### Aim of the task
Reproduce precisely the lines of the listing below, starting with the line that contains "[132,455,210,470] method ->" and stopping after the line that contains "[176,1384,485,1405] [sakib.imran0909@gmail.com] ->"; include nothing else.

### Entries shown
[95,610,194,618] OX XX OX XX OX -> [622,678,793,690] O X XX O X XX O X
* * *
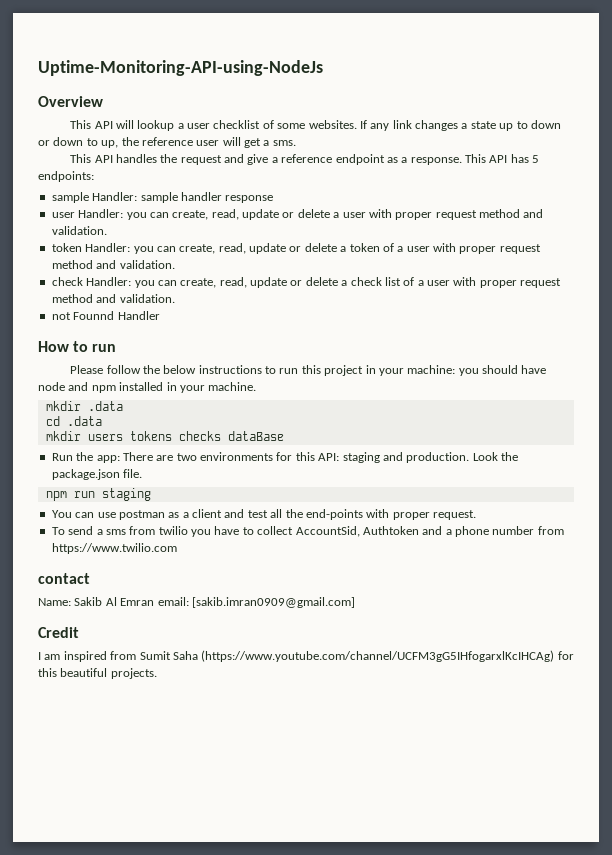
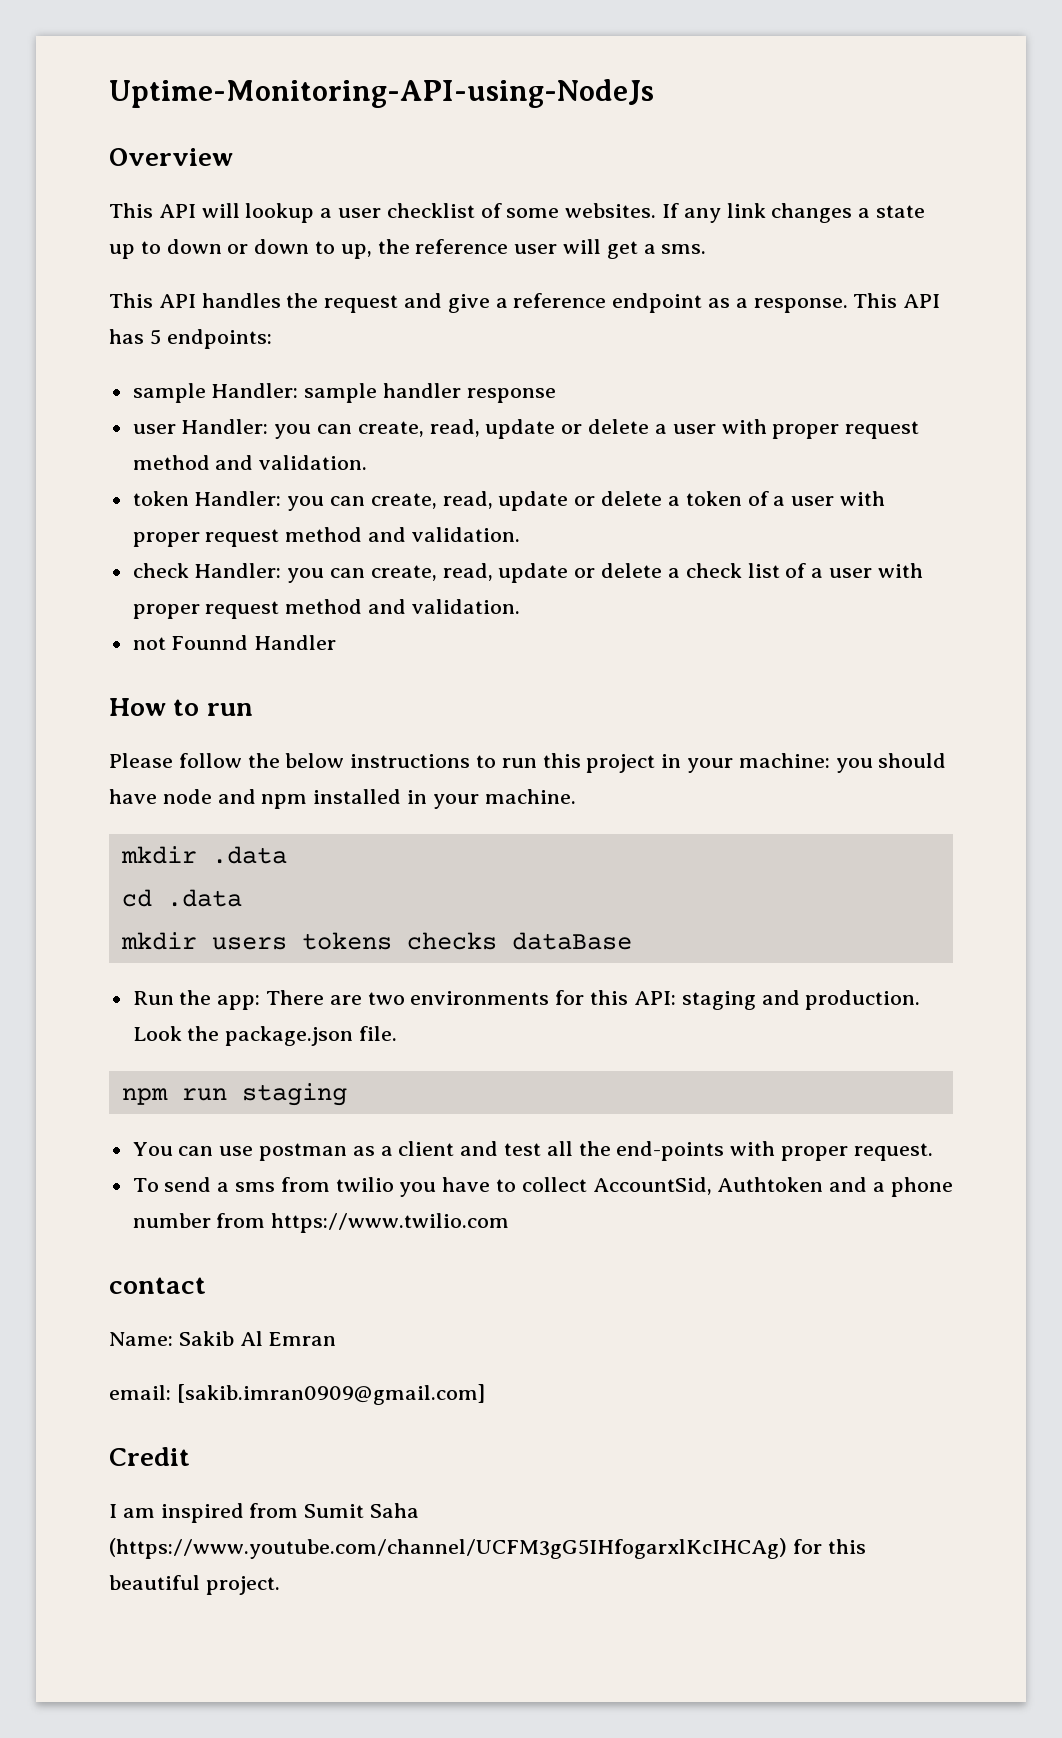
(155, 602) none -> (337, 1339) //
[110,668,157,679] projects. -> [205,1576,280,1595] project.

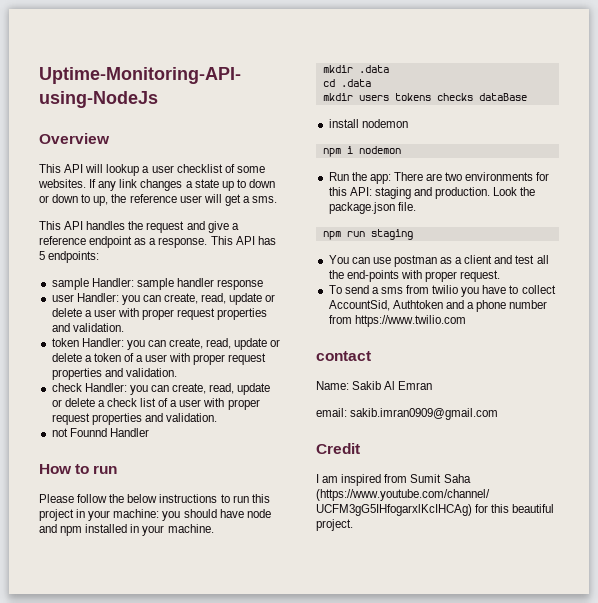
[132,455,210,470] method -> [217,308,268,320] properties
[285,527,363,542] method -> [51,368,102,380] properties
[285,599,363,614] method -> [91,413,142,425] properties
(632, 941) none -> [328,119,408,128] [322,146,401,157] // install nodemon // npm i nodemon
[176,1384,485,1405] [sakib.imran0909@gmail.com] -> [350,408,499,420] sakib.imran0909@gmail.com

### Exercise response
[132,455,210,470] method -> [217,308,268,320] properties
[285,527,363,542] method -> [51,368,102,380] properties
[285,599,363,614] method -> [91,413,142,425] properties
(632, 941) none -> [328,119,408,128] [322,146,401,157] // install nodemon // npm i nodemon
[176,1384,485,1405] [sakib.imran0909@gmail.com] -> [350,408,499,420] sakib.imran0909@gmail.com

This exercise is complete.